Interviewer: For instance, if a fight happens in the TV room between a guy and a girl over the TV remote, whose side would you be on? And why?

Miss Mobosola Ajani: The thing is (laughs). You have to hear the two sides first. How did it happen? You never make judgements based on whether they are male or female. You make judgements based on what happened. So you listen to both sides and make your Judgement. Maybe by the person that got to the TV room first or the way they spoke to each other, it might be the approach that made one of them act that way.

Interviewer: If elected as female affairs minister, what are your visions, your goals and objectives for the tenure?

Miss Mobosola Ajani: In total, it’s just helping to build a complete person to the best of my ability. Of course, we are all involved in academics and we have school.
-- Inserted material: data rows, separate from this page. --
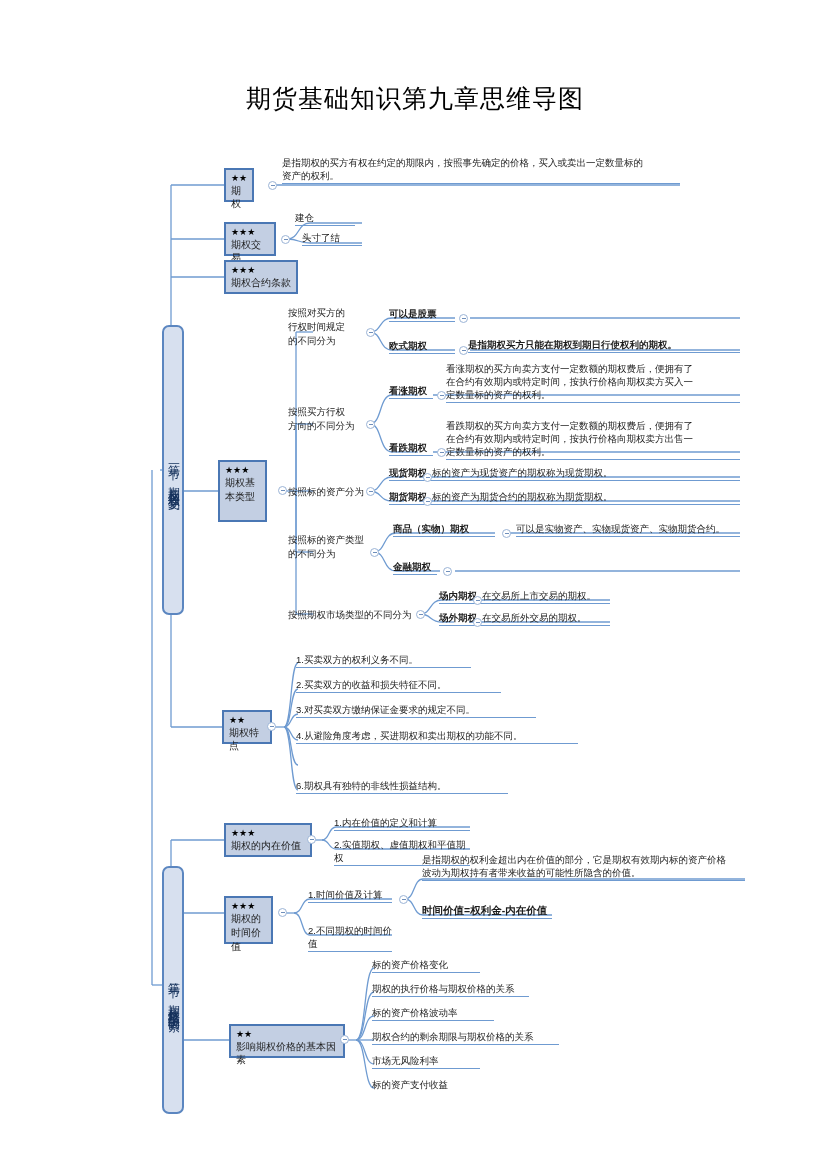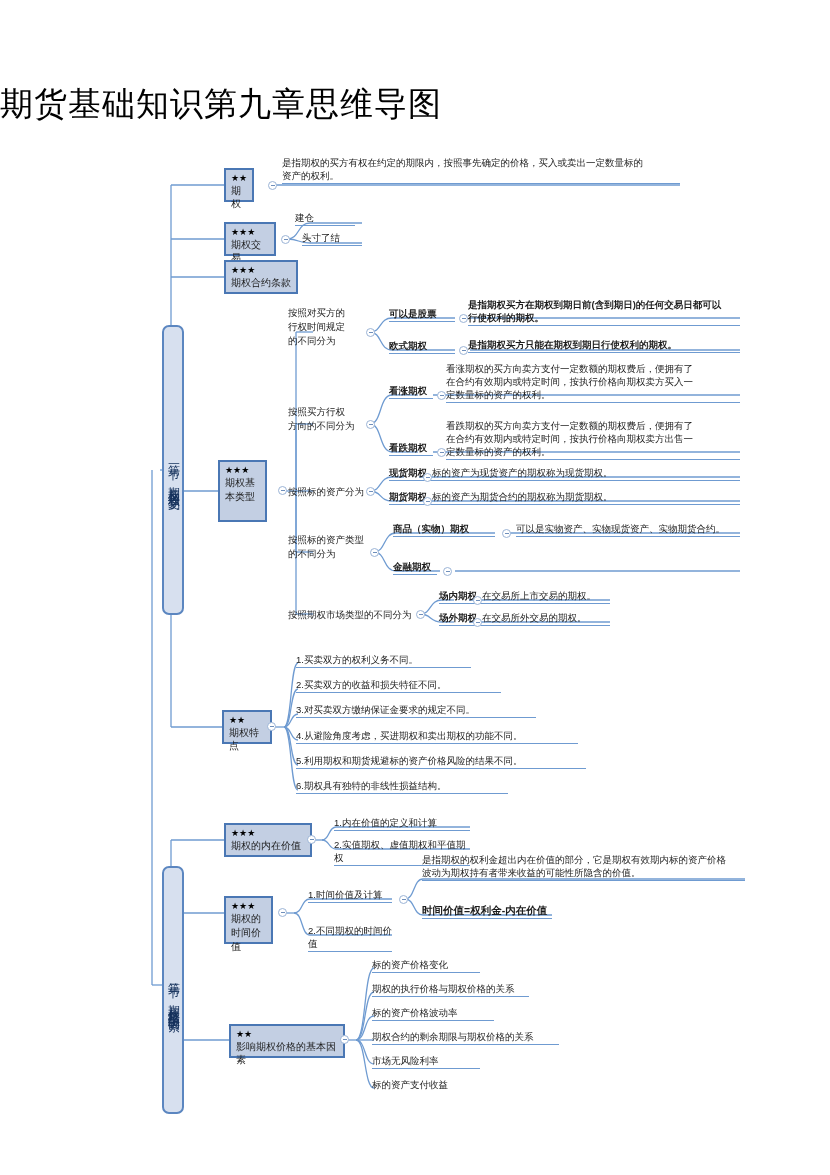--- a/index.html
+++ b/index.html
@@ -12,9 +12,9 @@
   svg.links{position:absolute;left:0;top:0;width:830px;height:1175px;pointer-events:none;}
 
   .title{
-    position:absolute;left:0;top:82px;width:830px;text-align:left;
+    position:absolute;left:0;top:82px;width:830px;text-align:center;
     font-family:Liberation Serif, serif;
-    font-size:33px;font-weight:400;letter-spacing:1px;color:#000;
+    font-size:25px;font-weight:400;letter-spacing:1px;color:#000;
   }
 
   

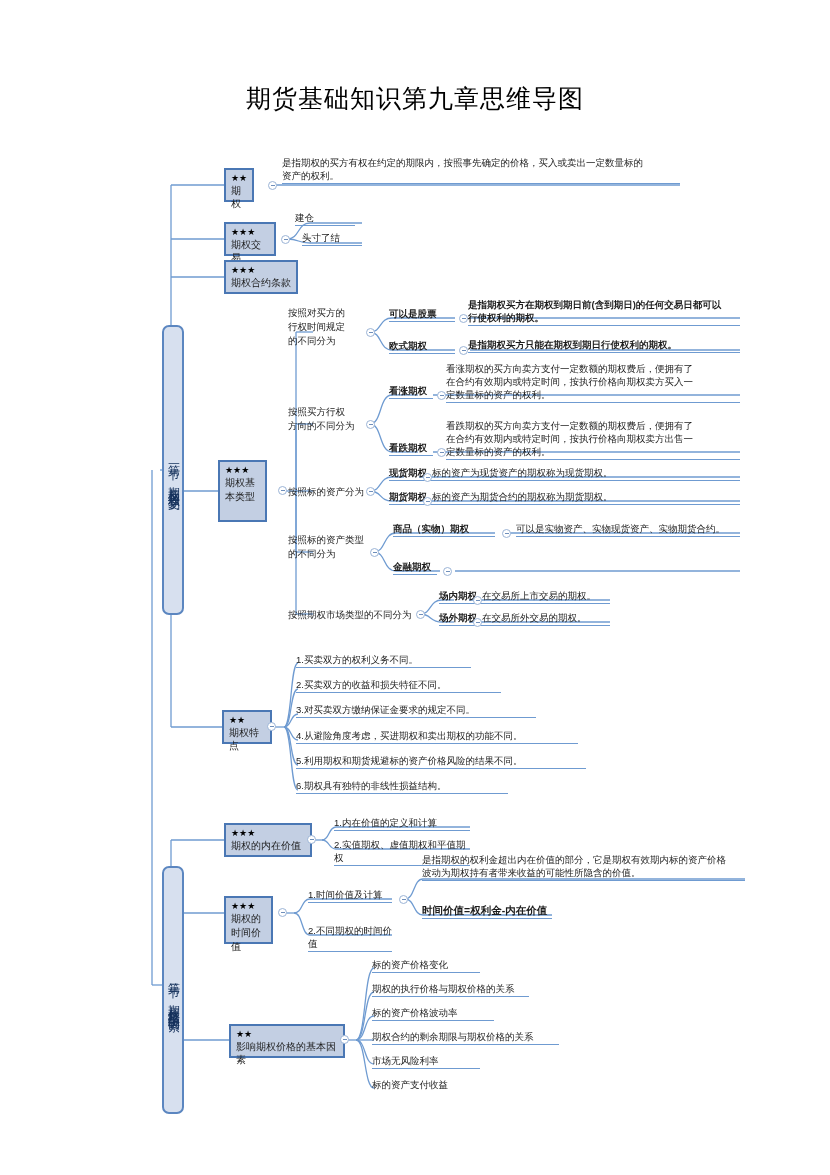--- a/index.html
+++ b/index.html
@@ -251,8 +251,6 @@
 
   <div class="leaf b ul" style="left:389px;top:307px;width:66px;">可以是股票</div>
   <div class="toggle" style="left:459px;top:314px;"></div>
-  <div class="leaf b ul" style="left:468px;top:298px;width:272px;">是指期权买方在期权到期日前(含到期日)的任何交易日都可以
-行使权利的期权。</div>
 
   <div class="leaf b ul" style="left:389px;top:339px;width:66px;">欧式期权</div>
   <div class="toggle" style="left:459px;top:346px;"></div>

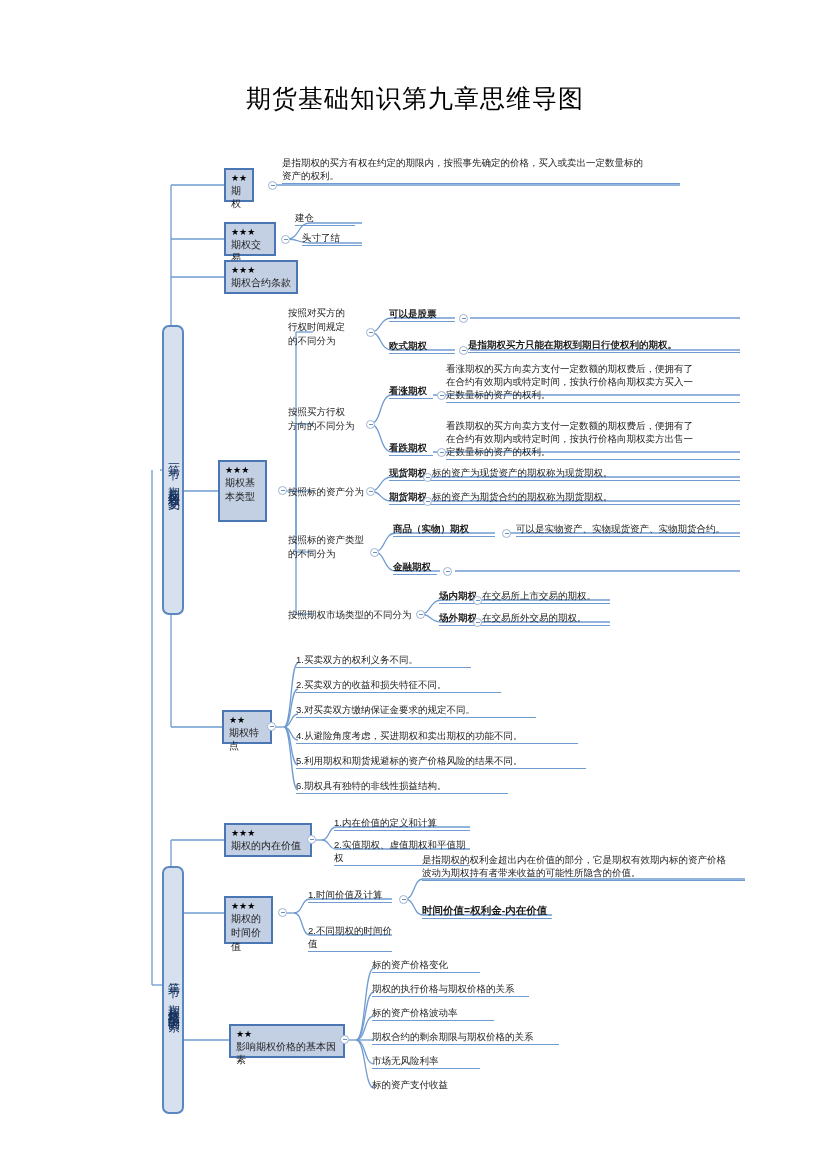--- a/index.html
+++ b/index.html
@@ -295,7 +295,6 @@
   <div class="leaf ul" style="left:296px;top:678px;width:205px;">2.买卖双方的收益和损失特征不同。</div>
   <div class="leaf ul" style="left:296px;top:703px;width:240px;">3.对买卖双方缴纳保证金要求的规定不同。</div>
   <div class="leaf ul" style="left:296px;top:729px;width:282px;">4.从避险角度考虑，买进期权和卖出期权的功能不同。</div>
-  <div class="leaf ul" style="left:296px;top:754px;width:290px;">5.利用期权和期货规避标的资产价格风险的结果不同。</div>
   <div class="leaf ul" style="left:296px;top:779px;width:212px;">6.期权具有独特的非线性损益结构。</div>
 
   <div class="leaf ul" style="left:334px;top:816px;width:136px;">1.内在价值的定义和计算</div>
We are more than school and just going and coming back. You never know what you have except you develop it. Also, we have people that are scared of “after school”. So it’s helping to prepare people for what’s is after school, it’s the major thing. Also giving back because we can’t function as an island on our own.

Interviewer: How would you convince a female brownite who is indifferent towards social activities in the hall for females, to become an active participant?

Miss Mobosola Ajani: Every person generally is not interested in everything. You always have something that makes you tick, something that makes you excited. So also, diversity not just narrowing what I want to do to just one particular thing. Things that are visible, things can be easily be done and things that most people will be interested in. So if you are not interested, okay, it’s important that unity is fostered. So if elected, the ministry will help foster unity of female brownites and talking to them. So if we notice we will talk to them and try to convince them although I know there are some people that are indifferent towards the ministry now, but telling them the advantage and making them know the importance can make a difference.

Interviewer: How does an ideal woman look to you, in terms of qualities, traits, characteristics etc.?

Mobosola Ajani: An ideal woman is a balanced woman. A woman that is able to handle whatever comes her way. A woman that is diverse. A woman that is good. Let’s say for example, in ABH now, she is good academically, financially, she is stable emotionally, she is stable in every sphere and she is able to combine it well. And also live in harmony with her communities.

Interviewer: What are your hobbies? And how do they relate with female affairs ministry?

Miss Mobosola Ajani: I love reading actually. Reading was something I was brought up with. Reading helps to broaden your perspective and makes you ready to listen to other people’s opinions, so you will be a very good listener, a very good conservationist, you are not just a closed person which is important for the office. You are open to criticism and also improve yourself. But I like cooking. I like sleeping (laughs). I like talking with people. I like interacting with people. I feel like people have lots of knowledge that you can tap into. So I like to hear opinions especially when I feel like you have lots of wisdom. I want to hear you talk. I love talking, I can talk for a long period of time but when I’m quiet, I’m really quiet.

Interviewer: Do you have a motto for this tenure?

Miss Mobosola Ajani: Generally, a balanced woman.

Interviewer: Thank you very much. That’ll be all for now.